→ Material for this task:
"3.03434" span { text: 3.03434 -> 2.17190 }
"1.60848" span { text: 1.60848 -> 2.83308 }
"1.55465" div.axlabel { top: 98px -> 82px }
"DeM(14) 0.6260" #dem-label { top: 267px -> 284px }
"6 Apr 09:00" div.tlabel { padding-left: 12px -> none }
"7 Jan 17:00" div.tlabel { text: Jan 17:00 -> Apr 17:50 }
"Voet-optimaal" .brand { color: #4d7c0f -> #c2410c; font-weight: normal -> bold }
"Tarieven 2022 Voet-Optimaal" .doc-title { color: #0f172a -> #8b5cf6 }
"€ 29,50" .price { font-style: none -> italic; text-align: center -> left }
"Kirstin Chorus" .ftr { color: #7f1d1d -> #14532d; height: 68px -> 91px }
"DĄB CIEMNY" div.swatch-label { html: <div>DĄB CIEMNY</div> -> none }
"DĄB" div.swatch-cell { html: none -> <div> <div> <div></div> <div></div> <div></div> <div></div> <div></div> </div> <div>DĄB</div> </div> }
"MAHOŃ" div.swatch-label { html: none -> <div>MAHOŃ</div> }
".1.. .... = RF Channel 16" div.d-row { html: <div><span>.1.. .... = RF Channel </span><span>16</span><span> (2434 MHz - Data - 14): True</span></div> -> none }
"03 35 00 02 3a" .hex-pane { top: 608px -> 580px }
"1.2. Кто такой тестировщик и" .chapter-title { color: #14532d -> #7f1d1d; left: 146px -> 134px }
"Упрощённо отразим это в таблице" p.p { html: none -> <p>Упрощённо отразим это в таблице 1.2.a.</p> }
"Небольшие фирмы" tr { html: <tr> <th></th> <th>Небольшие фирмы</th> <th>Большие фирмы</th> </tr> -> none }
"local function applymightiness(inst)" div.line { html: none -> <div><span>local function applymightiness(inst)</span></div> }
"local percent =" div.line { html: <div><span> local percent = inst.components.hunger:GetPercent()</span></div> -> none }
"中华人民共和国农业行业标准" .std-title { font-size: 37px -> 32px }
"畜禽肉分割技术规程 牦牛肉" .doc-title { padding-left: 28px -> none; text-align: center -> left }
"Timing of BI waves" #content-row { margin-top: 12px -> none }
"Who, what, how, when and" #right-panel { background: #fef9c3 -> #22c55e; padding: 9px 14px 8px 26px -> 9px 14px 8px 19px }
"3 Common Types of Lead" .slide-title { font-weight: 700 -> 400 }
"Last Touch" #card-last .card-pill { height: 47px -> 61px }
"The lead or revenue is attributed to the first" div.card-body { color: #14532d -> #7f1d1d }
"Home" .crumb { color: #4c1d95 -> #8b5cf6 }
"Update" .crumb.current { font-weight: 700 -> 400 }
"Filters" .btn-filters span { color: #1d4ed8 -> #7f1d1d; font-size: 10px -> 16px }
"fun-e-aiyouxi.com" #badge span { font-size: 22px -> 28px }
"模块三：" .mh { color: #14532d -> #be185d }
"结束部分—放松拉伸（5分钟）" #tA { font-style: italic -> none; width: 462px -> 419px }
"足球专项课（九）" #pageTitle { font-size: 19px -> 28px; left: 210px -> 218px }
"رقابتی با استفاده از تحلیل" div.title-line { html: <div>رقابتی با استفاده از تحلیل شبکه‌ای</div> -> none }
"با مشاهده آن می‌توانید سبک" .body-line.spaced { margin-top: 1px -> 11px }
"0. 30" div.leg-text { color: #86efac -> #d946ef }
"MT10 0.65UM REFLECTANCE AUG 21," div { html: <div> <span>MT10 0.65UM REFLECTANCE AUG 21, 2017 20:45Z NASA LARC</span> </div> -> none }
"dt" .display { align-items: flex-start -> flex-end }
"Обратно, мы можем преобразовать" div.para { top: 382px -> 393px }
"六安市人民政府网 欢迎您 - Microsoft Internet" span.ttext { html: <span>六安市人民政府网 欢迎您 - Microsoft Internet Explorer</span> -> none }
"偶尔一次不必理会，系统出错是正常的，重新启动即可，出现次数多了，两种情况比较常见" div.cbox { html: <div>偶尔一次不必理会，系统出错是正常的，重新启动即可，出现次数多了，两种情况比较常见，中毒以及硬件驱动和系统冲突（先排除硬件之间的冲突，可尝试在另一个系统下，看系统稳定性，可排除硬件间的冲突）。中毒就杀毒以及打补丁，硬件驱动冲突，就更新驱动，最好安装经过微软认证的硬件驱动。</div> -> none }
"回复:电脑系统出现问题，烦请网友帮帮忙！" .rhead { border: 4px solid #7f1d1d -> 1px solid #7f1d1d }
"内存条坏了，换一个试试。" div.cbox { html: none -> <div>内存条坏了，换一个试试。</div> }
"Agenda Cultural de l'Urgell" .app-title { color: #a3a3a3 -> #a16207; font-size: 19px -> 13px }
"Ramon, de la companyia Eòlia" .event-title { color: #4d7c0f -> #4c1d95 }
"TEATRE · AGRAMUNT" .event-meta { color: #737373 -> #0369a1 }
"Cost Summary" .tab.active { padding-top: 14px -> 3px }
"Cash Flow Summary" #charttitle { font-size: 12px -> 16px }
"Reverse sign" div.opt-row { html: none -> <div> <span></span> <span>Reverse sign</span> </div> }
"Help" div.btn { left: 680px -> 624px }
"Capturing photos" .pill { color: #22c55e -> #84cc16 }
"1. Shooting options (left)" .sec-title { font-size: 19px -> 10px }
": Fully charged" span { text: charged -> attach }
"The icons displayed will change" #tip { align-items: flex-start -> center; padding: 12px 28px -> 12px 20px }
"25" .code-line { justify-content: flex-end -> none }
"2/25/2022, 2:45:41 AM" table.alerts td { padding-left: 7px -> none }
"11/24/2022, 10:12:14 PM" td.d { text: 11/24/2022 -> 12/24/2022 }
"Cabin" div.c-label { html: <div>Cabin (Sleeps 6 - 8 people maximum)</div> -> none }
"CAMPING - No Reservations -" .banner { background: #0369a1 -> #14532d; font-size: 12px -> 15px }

→ Task instructions: For the span from the line containing "padding-left: 7px ->" through the last line of the entries above, transcribe each line exactly and leave out everything else.

→ Output of the exercise:
"2/25/2022, 2:45:41 AM" table.alerts td { padding-left: 7px -> none }
"11/24/2022, 10:12:14 PM" td.d { text: 11/24/2022 -> 12/24/2022 }
"Cabin" div.c-label { html: <div>Cabin (Sleeps 6 - 8 people maximum)</div> -> none }
"CAMPING - No Reservations -" .banner { background: #0369a1 -> #14532d; font-size: 12px -> 15px }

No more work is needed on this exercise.